Huh. Turns out it works if you actively set alpha=None, but I had to study the code to figure that out....
Huh. Turns out it works if you actively set alpha=None, but I had to study the code to figure that out....
Oh, that's cause global alpha is supposed to take precedence, but I think we didn't factor in all the places where we set a default alpha value 😦
ETA: what I mean is f(facecolor=(c1, a1), edgecolor=(c2, a2), alpha=a3), the a3 takes precedence over the alphas in each color.
Huh. Turns out it works if you actively set
alpha=None, but I had to study the code to figure that out....
So it sort of works but needs a better documentation?
I hid the alpha discussion because that was addressed by #28710 and is not needed for the reviewers of this PR.
Decide what, if anything, to do about get_window_extent/get_tightbbox
It is also used by fig.savefig(..., bbox_inches='tight') so if we do not implement it then there is a high risk that people using the inline backend may be able to drive them selves to a state where we clip something we should not have, however as both the host and inset axes do implement those methods, I'm struggling to come up with an arangement of the two axes that would result in the connector getting clipped...
When you said "container" I was worried you were following what we do with e.g. error bar where we return a tuple subclass, but I think what you implemented is the right way to go.
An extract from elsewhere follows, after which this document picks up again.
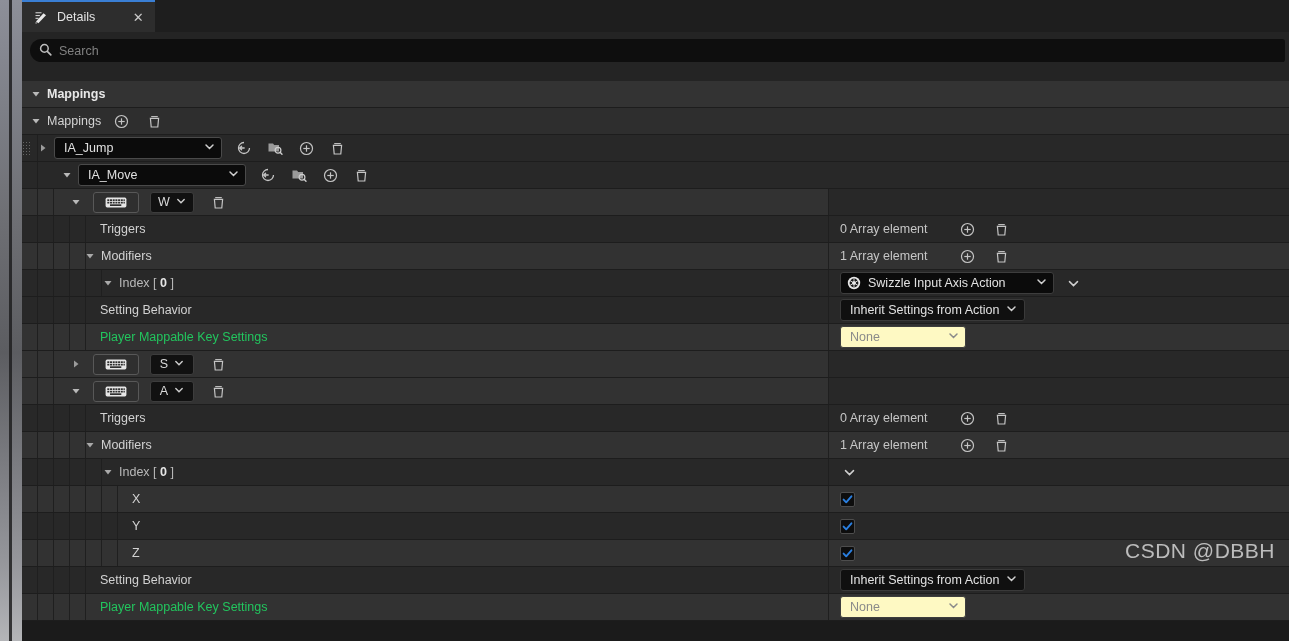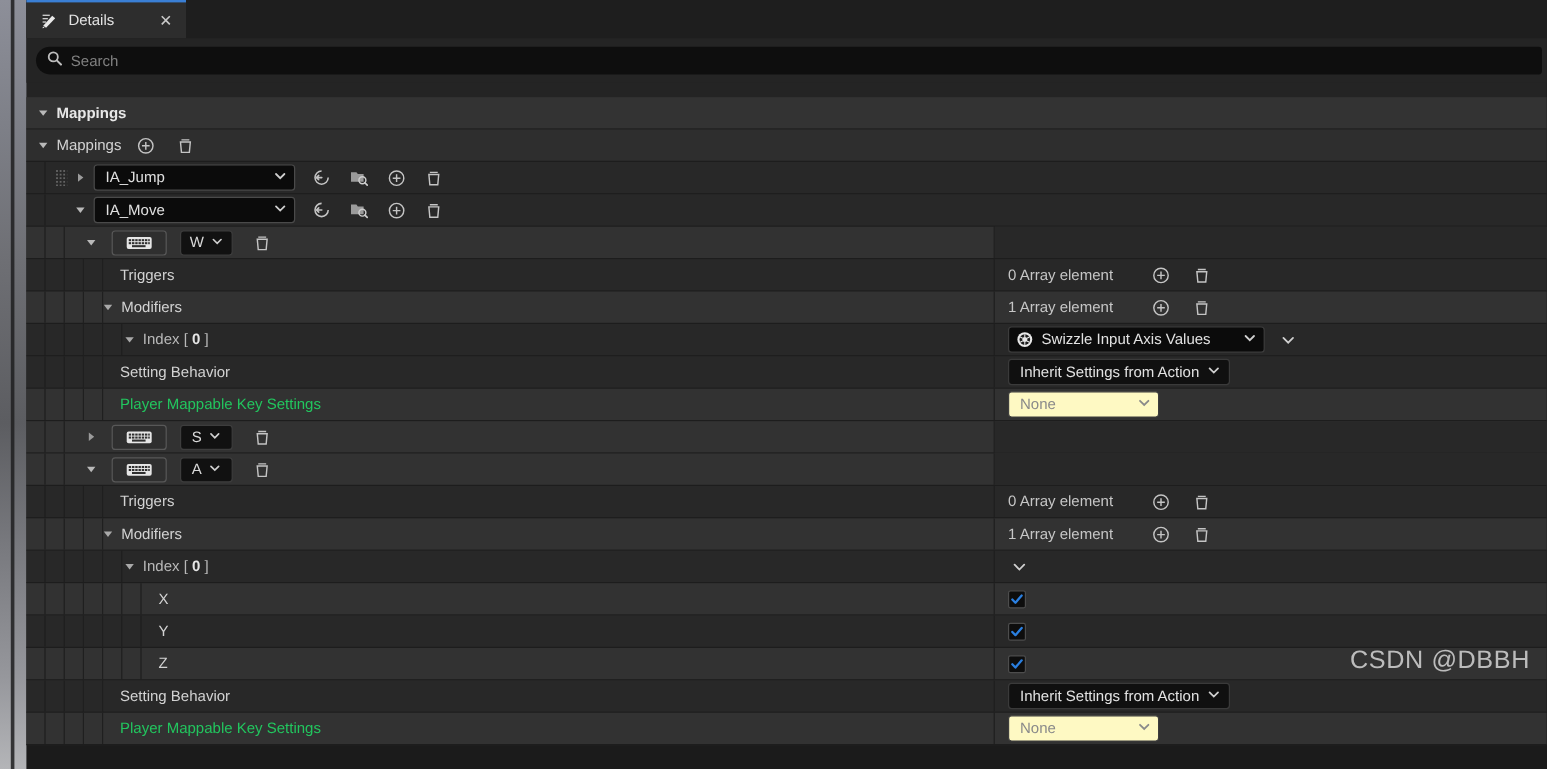"IA_Jump" div.namecell { padding-left: 24px -> none }
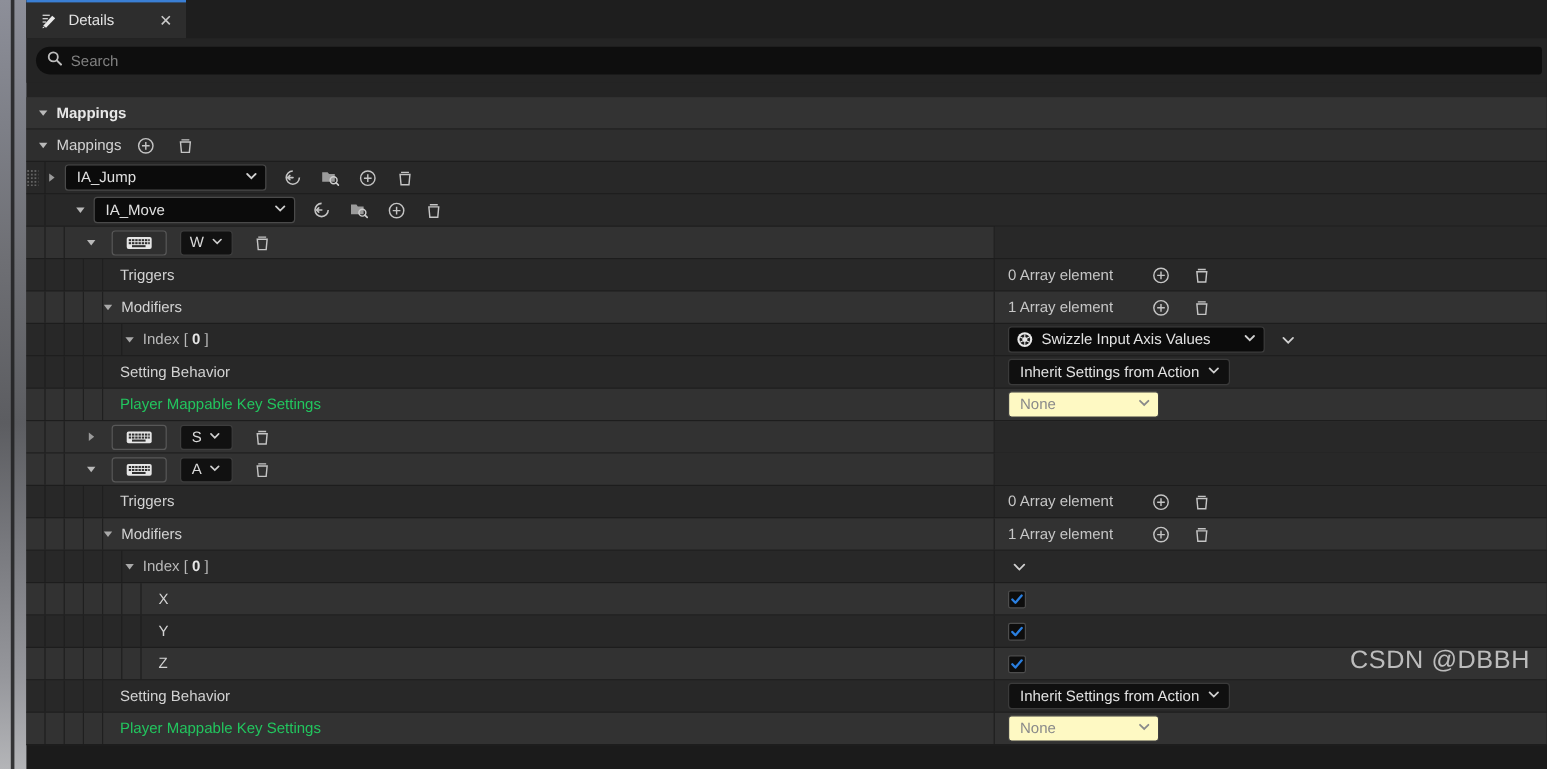"Swizzle Input Axis Values" span.cv { text: Values -> Action }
So should I have the get_window_extent just return the rectangle’s window extent? It’s entirely possible that the rectangle could be placed halfway out of the main axes. I’m not sure why anyone would want that but that doesn’t mean that nobody will.
I’m not sure why anyone would want that but that doesn’t mean that nobody will.
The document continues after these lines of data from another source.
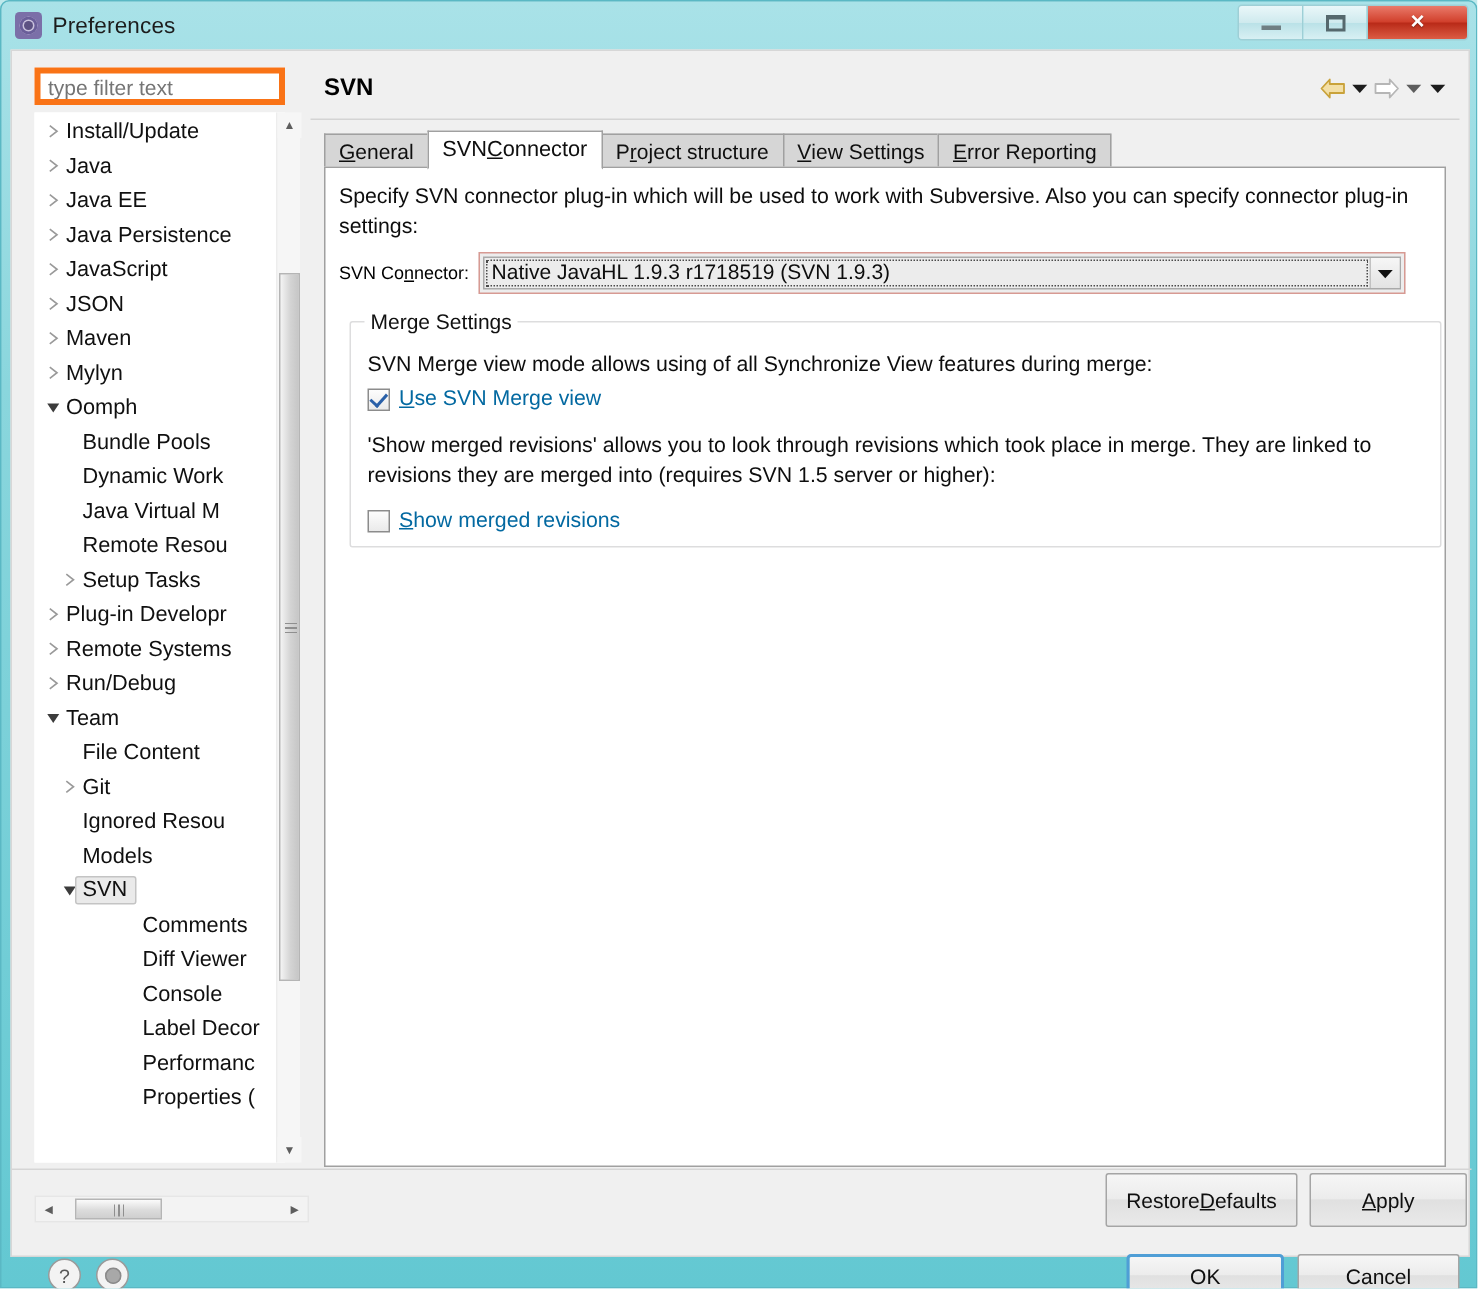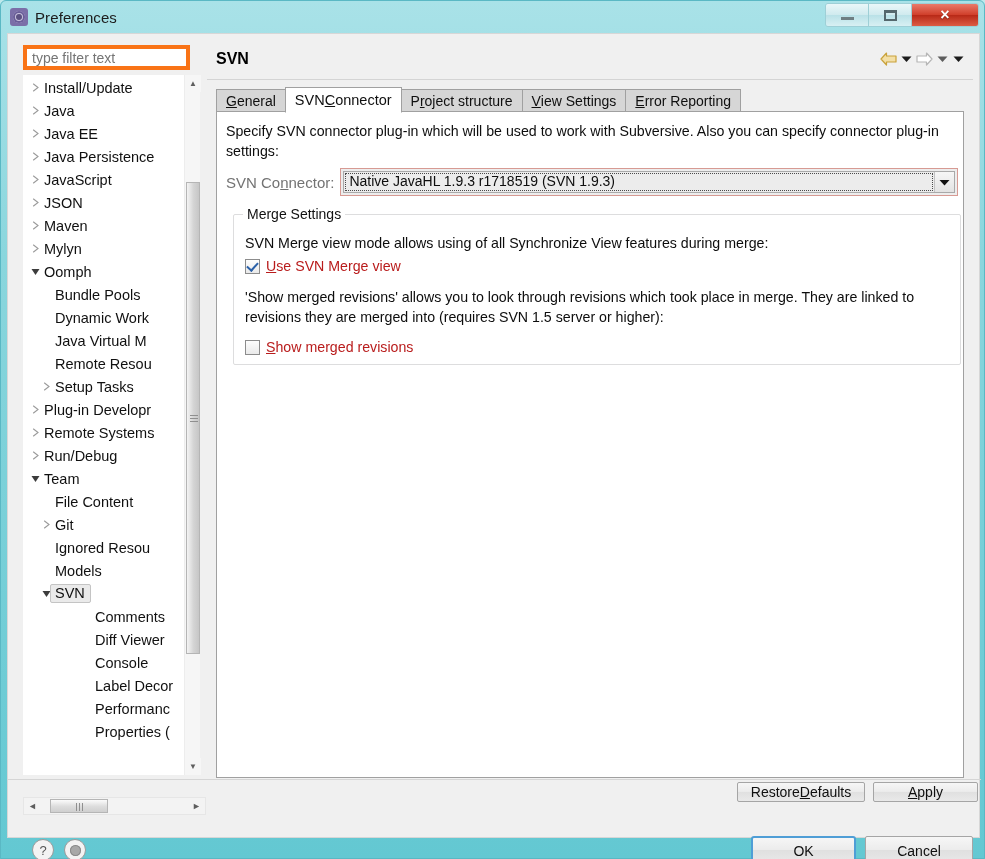"SVN Connector:" .conn-label { color: #737373 -> #000000; font-size: 15px -> 12px }
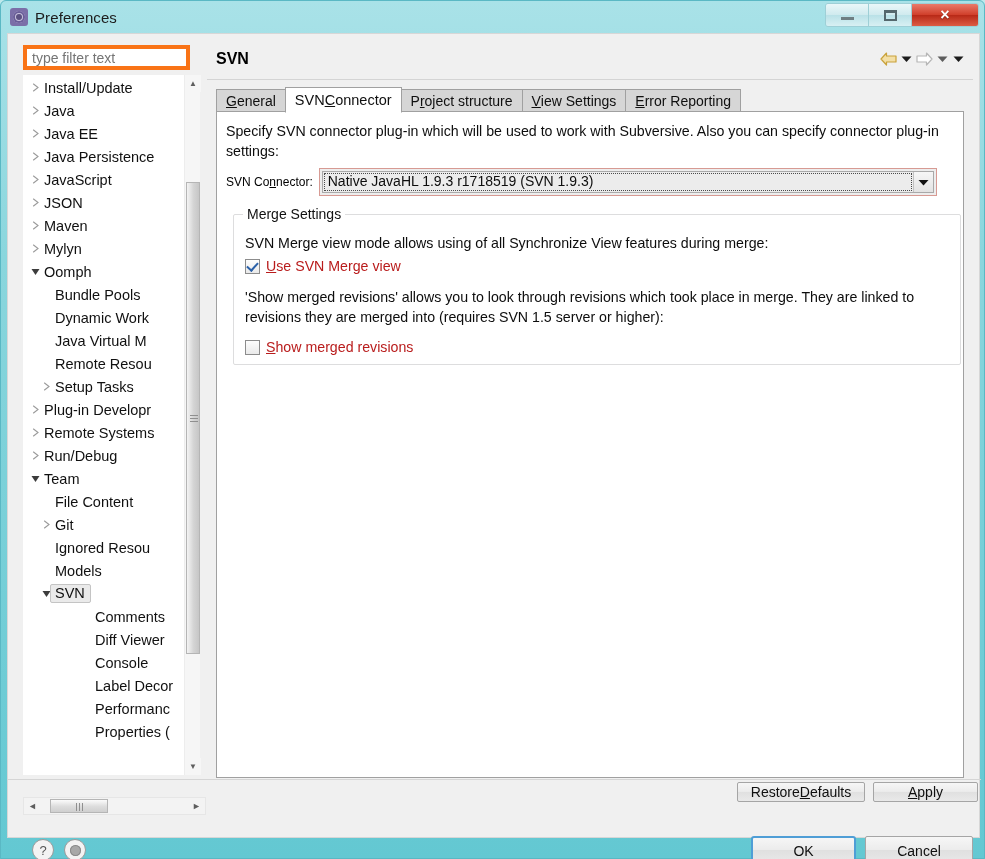"Use SVN Merge view" .cb-label { color: #b91c1c -> #0369a1 }
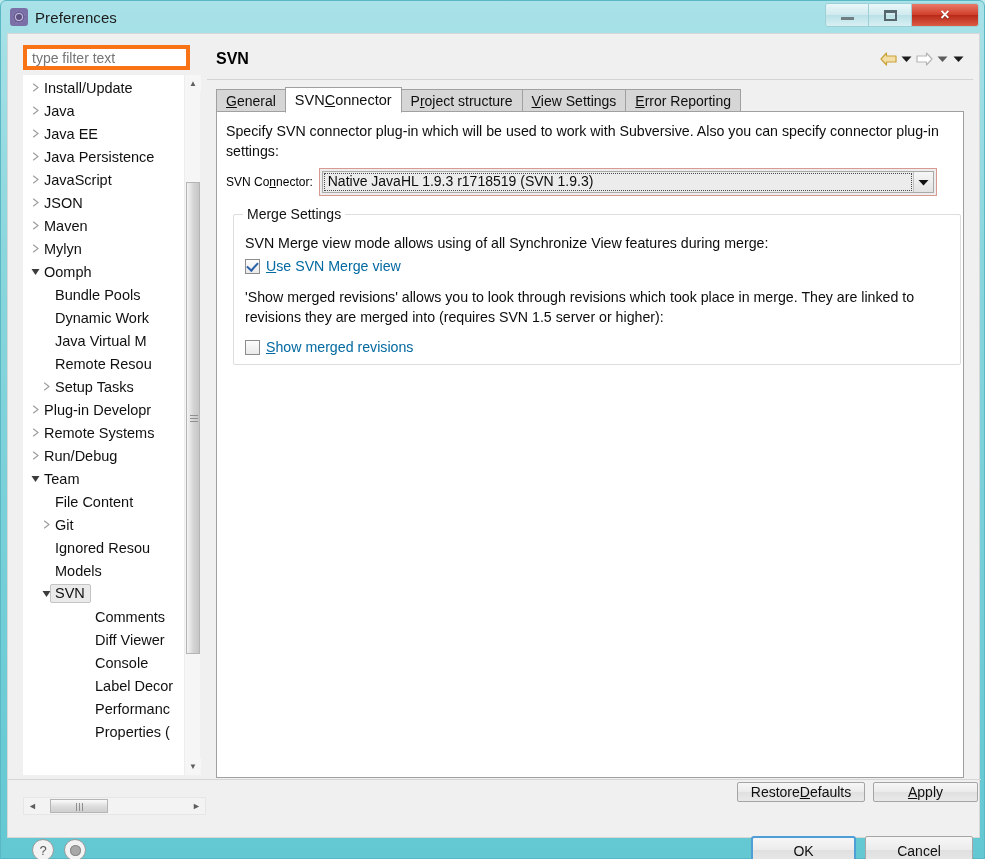"Restore" .btn { height: 20px -> 36px }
What happens when the box gets dragged/can it get dragged by the user out of bounds?
I’m not sure why anyone would want that but that doesn’t mean that nobody will.
What happens when the box gets dragged/can it get dragged by the user out of bounds?
I don’t know about dragging but if you pan/zoom it can end up outside the axes.
why did the lower left and upper right segments disappear?
I don’t know about dragging but if you pan/zoom it can end up outside the axes.
yeah, that is all a bit tricky. The rectangle would ideally clip to the parent axes; probably easy. The connectors would ideally clip the parent axes as well, but only on the side that links to the rectangle. I'm not aware that we have a way to do that and I'm not sure it's worth the hassle to make it. Either you are doing this for data exploration, in which case a little mess is OK, or you are doing it for a final plot, in which case you can clean up the positions then.
why did the lower left and upper right segments disappear?
You mean the connectors? Only 2 of those are visible by default. https://matplotlib.org/stable/gallery/subplots_axes_and_figures/zoom_inset_axes.html
why did the lower left and upper right segments disappear?
You mean the connectors? Only 2 of those are visible by default. https://matplotlib.org/stable/gallery/subplots_axes_and_figures/zoom_inset_axes.html
Thanks! Sorry for not checking the docs 🤦♀️ Am clearly confused by that API choice but is out of scope here.
Is this no longer PoC (as in title)?
I just noticed I forgot to update the deprecation warning when the patch became an artist. Now fixed.